Deniz ekosistemine dönersek, orada koruma altında türler var. Karadeniz, gerçekten balıkçılığımız için önemli bir alan. Karadeniz’e ne kadar kötü davranırsanız, bu doğal üretim ağınızı kaybedeceksiniz. Kıyı şeritleri biyoçeşitliliğin çok olduğu üretim sahalarıdır. Burayı sağlıklı tutarsanız, balık üretimini de artırırsınız. Orada rapana, kara midye avcılığı yapılıyor. Ekonomik bakımdan şelfimizin en geniş alanı. 

Marmara şu anda zaten İstanbul’un ve Kuzey Marmara’nın nüfusunu taşıyamıyor. İzmit Körfezi ve Haliç projelerini biliyorsunuz. Yok ediyoruz, sonra büyük meblağlar harcayarak onları geri kazanmaya çalışıyoruz. O kadar büyük paralar harcadıkları halde, Haliç’teki yaşantı hâlâ dengeye oturmuş değil. 

Balıkçılığın nasıl etkileneceğini düşünüyorsunuz? Balık türlerinin yok olma ihtimalinden bahsedilebilir mi? 

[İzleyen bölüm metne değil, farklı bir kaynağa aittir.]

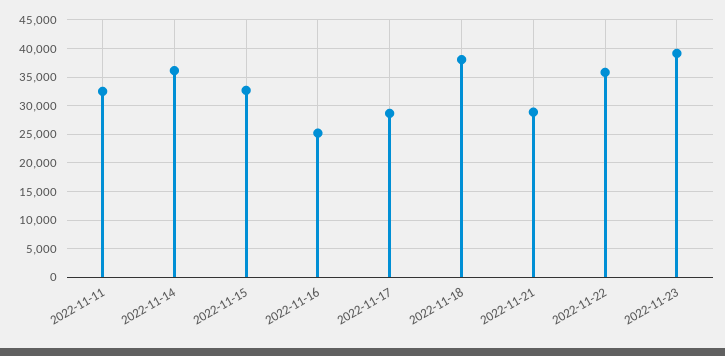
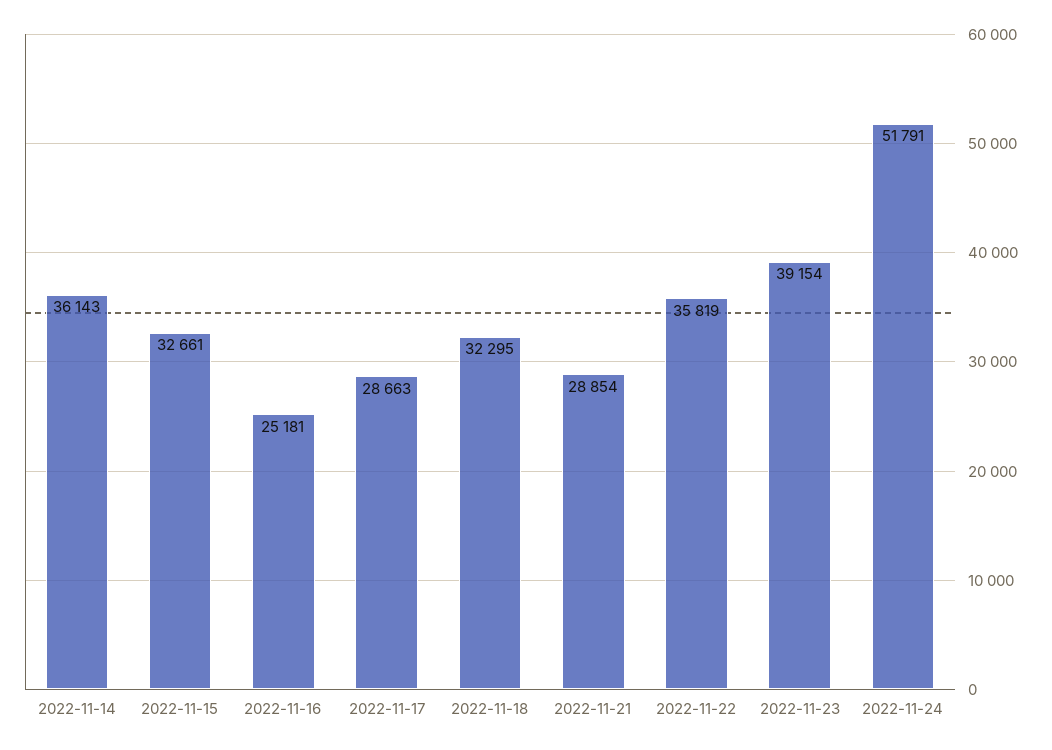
2022-11-11: 32500 -> none
2022-11-18: 37500 -> 32295
2022-11-24: none -> 51791

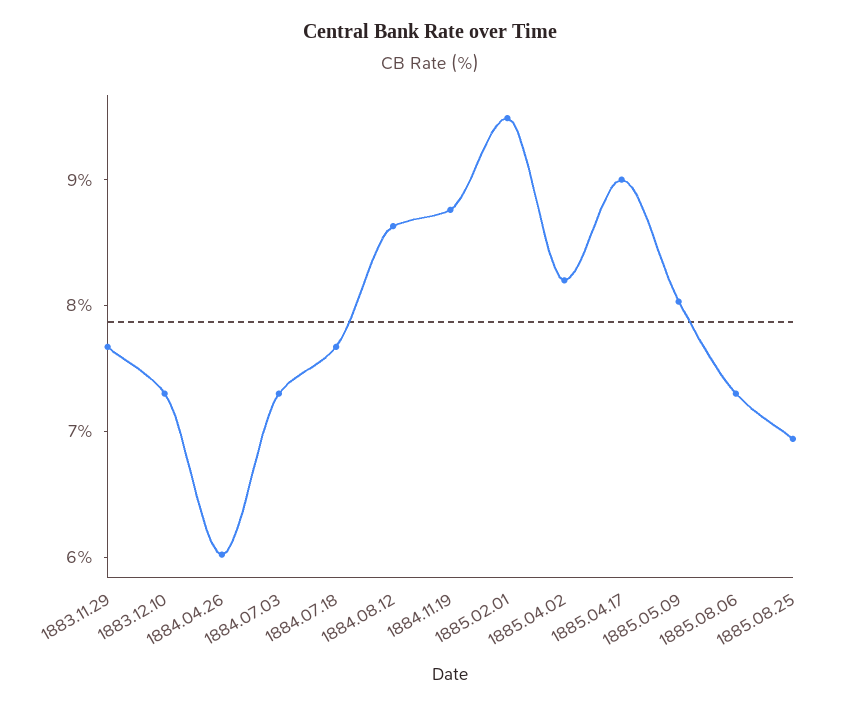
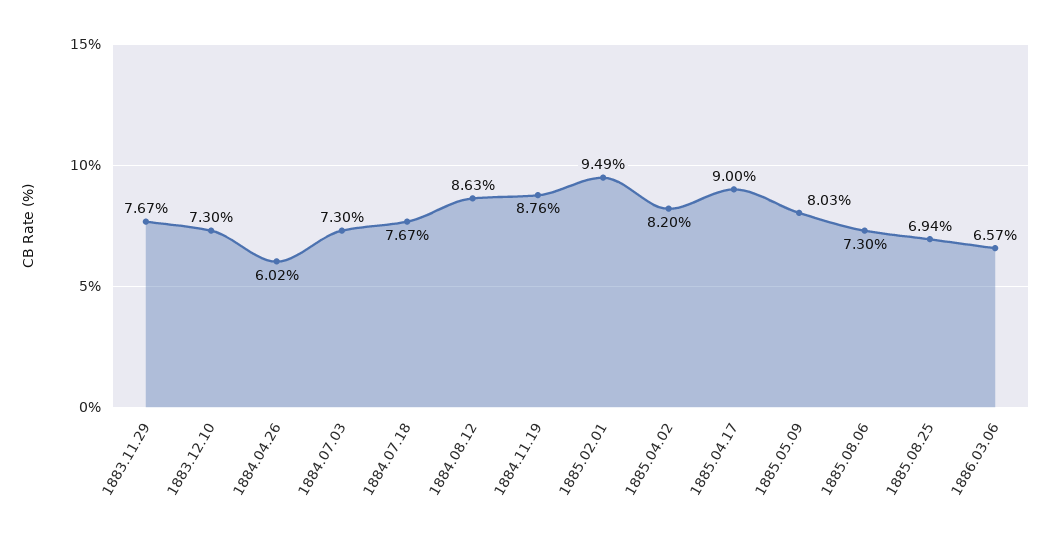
1886.03.06: none -> 6.57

Marmara’daki türleri zaten kaybediyoruz. Türlerin stoklarını, yani avlanabilir, ekonomik boyutlarını kaybediyoruz. Uskumru eskiden Şile’ye kadar çıkarmış, şimdi Çanakkale’nin oralara ancak giriyor, Marmara’ya girmek istemiyor bile. Karnivor türler dediğimiz, lüfer, palamut, uskumru gibi türler Marmara’nındı. Eskiden İzmit Körfezi uskumru yumurtlama alanlarından biriymiş. Plankton benim asıl konum, balıkların yumurtlama alanlarıyla ilgili. Şimdi siz hiç orada uskumru avlayan insanlar görüyor musunuz? Yok. Plankton üstünden gelen, hamsi bulunuyor. Göç zamanları o hamsilerin, istavritlerin peşine gelen çok az sayıda lüfer avlanabilirse avlanıyor. O da belirli zamanlarda, göç zamanı. Eskiden, benim bildiğim yani, kılıç balığı yumurtlamak için Marmara’ya çıkıyordu. Zavallıcıklar şimdi Saros’u bile geçemiyor, güneyde kalıyor. Başından beri söylemeye çalıştığımız, balıkçılara da anlatmaya çalıştığımız bu. Balıkçılar istediğini anlar, istediğini yorumlar. Dediğim gibi politik insanlar. Çünkü, üniversiteyle falan da değil, direkt bakanlıkla muhataplar hatta bazen bakanlığın da üstüne çıkıyorlar. 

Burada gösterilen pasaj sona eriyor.